> >

Angka Penyakit Jantung pada Usia Muda Terus Bertambah

Kesehatan | 7 Oktober 2024, 19:16 WIB
Ilustrasi serangan jantung (Sumber: Shutterstock/thebigland)

JAKARTA, KOMPAS.TV - Gaya hidup dan pola konsumsi tidak sehat membuat anak muda Indonesia semakin rentan terhadap penyakit jantung.

Satu dekade terakhir, pasien muda tumbuh lebih cepat ketimbang kelompok yang lebih tua dengan usia diagnosis juga semakin muda.

Analisis Tim Jurnalisme Data Kompas, rata-rata usia ”didiagnosis pertama penyakit jantung” makin muda, dari 48,5 tahun pada 2013 menjadi 43,2 pada 2023.

Analisis tersebut merujuk pada olahan data mikro Survei Kesehatan Indonesia 2023 dan Riset Kesehatan Dasar 2013.
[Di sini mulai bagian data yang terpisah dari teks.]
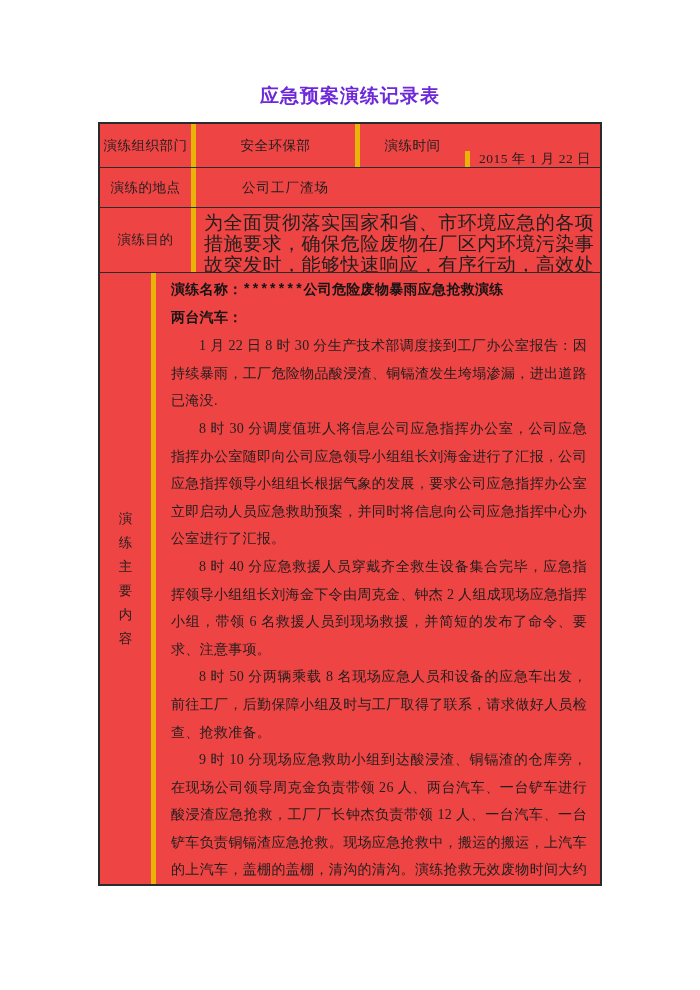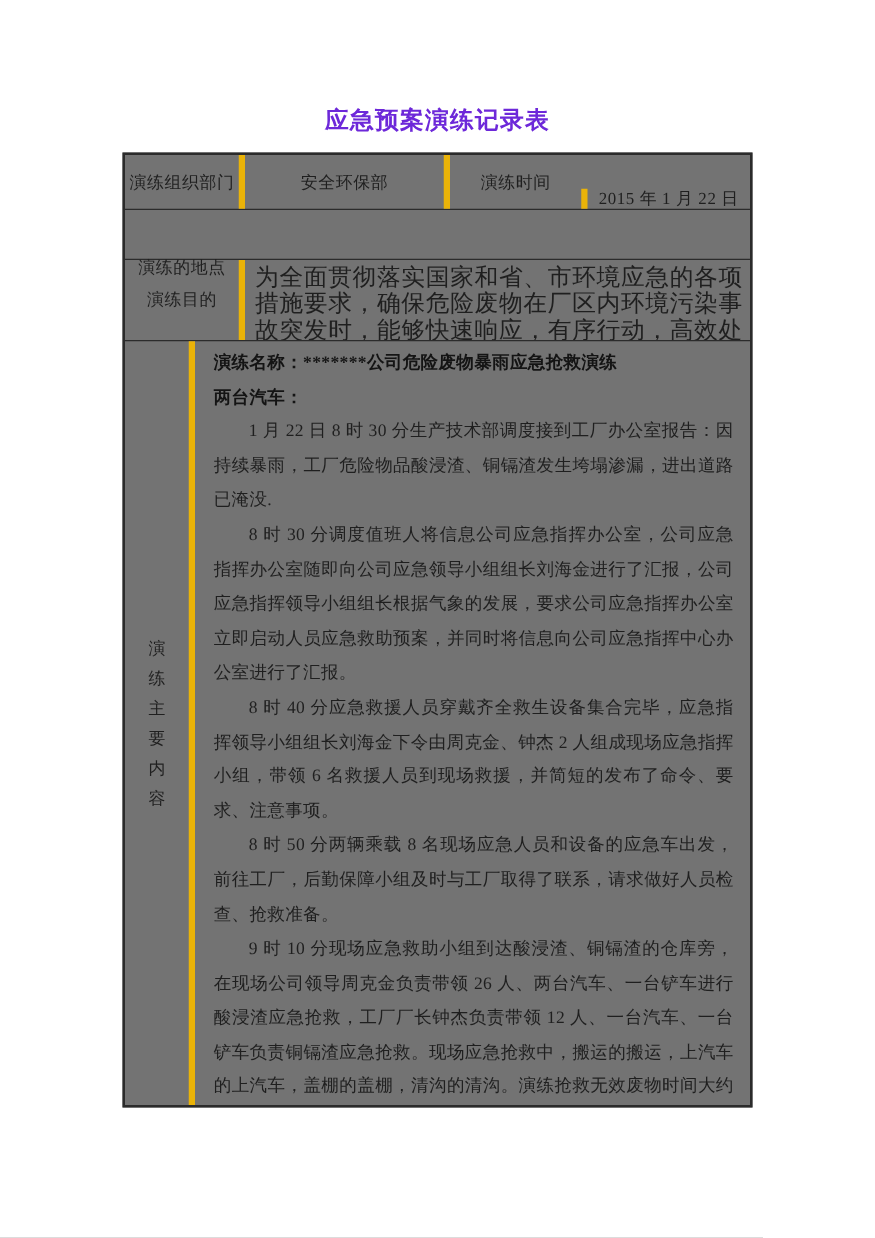--- a/index.html
+++ b/index.html
@@ -27,21 +27,21 @@
     letter-spacing: 1px;
     color: #6d28d9;
   }
   .record-table {
     position: absolute;
     left: 98px;
     top: 122px;
     width: 504px;
     border: 2px solid #2b2b2b;
     box-sizing: border-box;
-    background: #737373;
+    background: #ef4444;
   }
   .t-row {
     display: flex;
     border-top: 1px solid #2b2b2b;
     box-sizing: border-box;
   }
   .t-row:first-child { border-top: none; }
   .cell {
     box-sizing: border-box;
     border-left: 5px solid #eab308;
@@ -57,21 +57,21 @@
     text-align: center;
   }
   .center-cell {
     display: flex;
     align-items: center;
     justify-content: center;
     font-size: 13.5px;
     letter-spacing: 0.5px;
   }
   .row-1 { height: 43px; }
-  .row-2 { height: 40px; flex-direction: column; }
+  .row-2 { height: 40px; }
   .row-3 { height: 65px; }
   .row-4 { height: 612px; }
   .c-label   { width: 91px; flex: 0 0 91px; }
   .c-org     { width: 164px; flex: 0 0 164px; }
   .c-timelab { width: 110px; flex: 0 0 110px; }
   .c-date    { flex: 1 1 auto; margin-top: 27px; }
   .c-span    { flex: 1 1 auto; }
   .location-cell {
     display: flex;
     align-items: center;
@@ -104,20 +104,21 @@
     letter-spacing: 0.3px;
   }
   .content-cell p {
     margin: 0;
     text-indent: 2em;
   }
   .content-cell p.heading-line {
     font-weight: bold;
     text-indent: 0;
     color: #141414;
+    font-family: Liberation Mono, monospace;
   }
 </style>
 </head>
 <body>
 
 <div class="doc-title">应急预案演练记录表</div>
 
 <div class="record-table">
 
   <div class="t-row row-1">

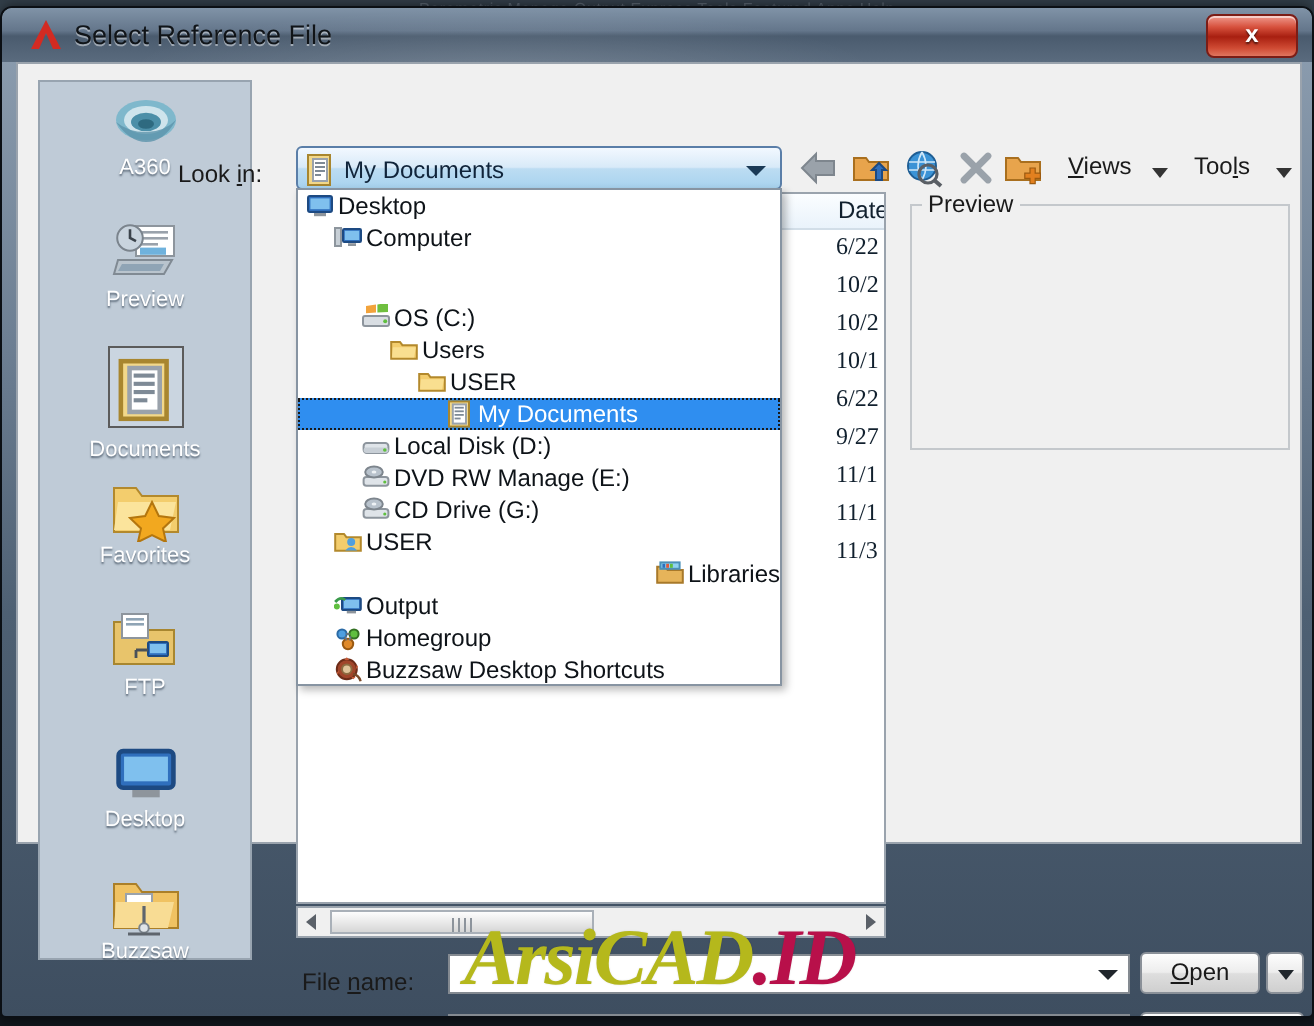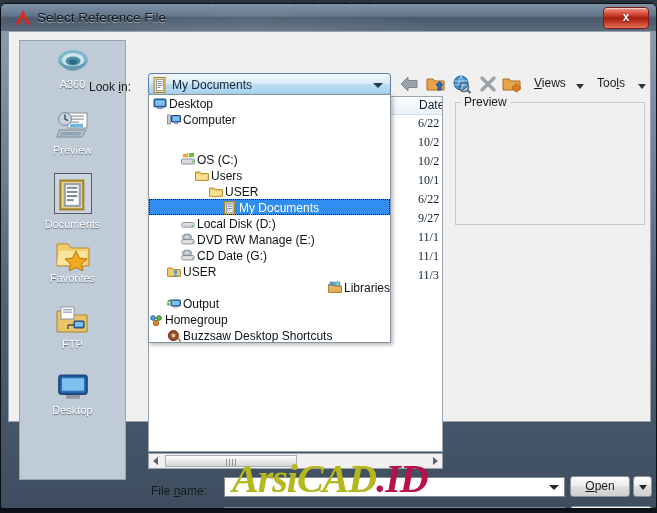--- a/index.html
+++ b/index.html
@@ -304,20 +304,31 @@
           </svg>
           <span class="lbl">FTP</span>
         </div>
         <div class="place">
           <svg class="ic" viewBox="0 0 14 14">
             <rect x="1" y="2" width="12" height="8" rx="1" fill="#2f6fbd" stroke="#1d4a82"></rect>
             <rect x="2.2" y="3.2" width="9.6" height="5.4" fill="#7fc0ee"></rect>
             <rect x="4" y="10.5" width="6" height="1.6" fill="#8e959c"></rect>
           </svg>
           <span class="lbl">Desktop</span>
+        </div>
+        <div class="place">
+          <svg class="ic" viewBox="0 0 34 32">
+            <path d="M1 5 L12 5 L15 9 L33 9 L33 27 L1 27 Z" fill="#f0c262" stroke="#ab7f28"></path>
+            <path d="M7 10 L20 10 L20 22 L7 22 Z" fill="#ffffff" stroke="#9aa2ab"></path>
+            <path d="M2 14 L31 14 L28 27 L1 27 Z" fill="#f8dc94"></path>
+            <path d="M16 16 L16 27" stroke="#5e656d" stroke-width="1.6"></path>
+            <circle cx="16" cy="27" r="2.4" fill="#dfe4e9" stroke="#7b848d"></circle>
+            <path d="M8 30 H24" stroke="#5e656d" stroke-width="1.4"></path>
+          </svg>
+          <span class="lbl">Buzzsaw</span>
         </div>
       </div>
 
     <div id="lookin-label">Look <u>i</u>n:</div>
     <div id="lookin-combo">
       <svg class="fico" viewBox="0 0 14 16">
         <rect x="1" y="0.5" width="11" height="15" fill="#f2d88a" stroke="#a8862f"></rect>
         <rect x="3.5" y="2.5" width="7" height="11" fill="#ffffff" stroke="#9aa2ab"></rect>
         <rect x="4.5" y="4" width="5" height="1" fill="#7e8a96"></rect>
         <rect x="4.5" y="6" width="5" height="1" fill="#7e8a96"></rect>
@@ -463,41 +474,41 @@
             <rect x="0.8" y="6.5" width="12.4" height="4.4" rx="1.4" fill="#dfe4e9" stroke="#8d959d"></rect>
             <circle cx="11.4" cy="9" r="0.8" fill="#5fbf3f"></circle>
             <ellipse cx="6" cy="4" rx="4.4" ry="2.8" fill="#b8c2cc" stroke="#7d858d"></ellipse>
             <ellipse cx="6" cy="4" rx="1.2" ry="0.8" fill="#eef2f5"></ellipse>
           </svg><span class="tlbl">DVD RW Manage (E:)</span></div>
         <div class="trow" style="padding-left: 32px;"><svg class="tico" viewBox="0 0 14 14">
             <rect x="0.8" y="6.5" width="12.4" height="4.4" rx="1.4" fill="#dfe4e9" stroke="#8d959d"></rect>
             <circle cx="11.4" cy="9" r="0.8" fill="#5fbf3f"></circle>
             <ellipse cx="6" cy="4" rx="4.4" ry="2.8" fill="#b8c2cc" stroke="#7d858d"></ellipse>
             <ellipse cx="6" cy="4" rx="1.2" ry="0.8" fill="#eef2f5"></ellipse>
-          </svg><span class="tlbl">CD Date (G:)</span></div>
+          </svg><span class="tlbl">CD Drive (G:)</span></div>
         <div class="trow" style="padding-left: 18px;"><svg class="tico" viewBox="0 0 14 14">
             <path d="M0.6 3 L5 3 L6.2 4.6 L13.4 4.6 L13.4 11.4 L0.6 11.4 Z" fill="#f3cd6d" stroke="#b3892c"></path>
             <circle cx="8.6" cy="7" r="2" fill="#4f9fe0"></circle>
             <path d="M5.6 11.2 q3 -3.4 6 0 Z" fill="#4f9fe0"></path>
           </svg><span class="tlbl">USER</span></div>
         <div class="trow" style="padding-left: 18px; text-align: right;"><svg class="tico" viewBox="0 0 14 14">
             <path d="M0.6 3.4 L4.6 3.4 L5.8 5 L13.4 5 L13.4 11.4 L0.6 11.4 Z" fill="#e6b45a" stroke="#a8792a"></path>
             <rect x="2.2" y="1.2" width="9.6" height="3.2" fill="#8fd2f0" stroke="#4a90b8"></rect>
             <rect x="3.2" y="1.9" width="1.4" height="2" fill="#2f6fbd"></rect>
             <rect x="5.1" y="1.9" width="1.4" height="2" fill="#e05a3a"></rect>
             <rect x="7" y="1.9" width="1.4" height="2" fill="#5fbf3f"></rect>
           </svg><span class="tlbl">Libraries</span></div>
         <div class="trow" style="padding-left: 18px;"><svg class="tico" viewBox="0 0 14 14">
             <rect x="4" y="3" width="9.4" height="6" rx="0.8" fill="#2f6fbd" stroke="#1d4a82"></rect>
             <rect x="4.9" y="3.9" width="7.6" height="4.2" fill="#7fc0ee"></rect>
             <rect x="6.4" y="9.4" width="4.6" height="1.3" fill="#8e959c"></rect>
             <path d="M0.6 5 q2.6 -3 5 -1" fill="none" stroke="#3a9a4a" stroke-width="1.4"></path>
             <circle cx="1.4" cy="7.2" r="1.5" fill="#5fbf3f"></circle>
           </svg><span class="tlbl">Output</span></div>
-        <div class="trow" style=""><svg class="tico" viewBox="0 0 14 14">
+        <div class="trow" style="padding-left: 18px;"><svg class="tico" viewBox="0 0 14 14">
             <circle cx="4" cy="5" r="2.3" fill="#4f9fe0" stroke="#2b6aa5"></circle>
             <circle cx="10" cy="5" r="2.3" fill="#5fbf3f" stroke="#337022"></circle>
             <circle cx="7" cy="10" r="2.6" fill="#e08a2a" stroke="#9a5a12"></circle>
             <path d="M5.6 6.2 L6.3 8.2 M8.4 6.2 L7.7 8.2 M6.1 5 H7.9" stroke="#6d747b" stroke-width="0.9"></path>
           </svg><span class="tlbl">Homegroup</span></div>
         <div class="trow" style="padding-left: 18px;"><svg class="tico" viewBox="0 0 14 14">
             <circle cx="6.4" cy="6.6" r="5" fill="#a0452a" stroke="#6c2c18"></circle>
             <circle cx="6.4" cy="6.6" r="2.4" fill="#e0c49a" stroke="#8c6b40"></circle>
             <path d="M6.4 0.6 L7.6 2 L5.2 2 Z M12 5.4 L10.8 6.8 L11.4 4.4 Z M1.4 8.4 L2.6 7 L2 9.4 Z M9.6 11.6 L8.4 10.2 L10.8 10.6 Z" fill="#c85a35"></path>
             <path d="M9.5 9 q3 0.6 3.8 3.6" fill="none" stroke="#7a4a2a" stroke-width="1.2"></path>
Mengutip Kompas.id, selama 10 tahun terakhir, ”usia diagnosis pertama” 5,4 tahun lebih muda.

Hasil ini sejalan dengan fenomena meningkatnya kasus penyakit jantung prematur pada pria di bawah 45 tahun dan wanita di bawah 55 tahun.

Baca Juga: Benarkah Kurang Minum Air Putih Bisa Sebabkan Stroke?

Prevalensi penyakit jantung melonjak lebih dari dua kali lipat selama 10 tahun terakhir.

Pada 2023, ada 1,08 persen atau 2,29 juta orang dari total 212,6 juta penduduk berusia 15 tahun ke atas yang menderita jantung.

Jumlah ini naik 120,6 persen dari 2013 yang hanya 0,49 persen atau sekitar 855.000 orang dari 174 juta penduduk.

Analisis Kompas terhadap data Badan Penyelenggara Jaminan Sosial (BPJS) Kesehatan 2020-2023 menunjukkan jumlah pasien jantung usia 45 tahun ke bawah tumbuh 66 persen, lebih cepat dibandingkan dengan kelompok usia 46 tahun ke atas yang tumbuh 52 persen.

Data BPJS Kesehatan, hingga Juni 2024, sudah ada 1,84 juta pasien jantung yang mengunjungi fasilitas kesehatan tingkat pertama, seperti puskesmas, klinik, dan praktik dokter. 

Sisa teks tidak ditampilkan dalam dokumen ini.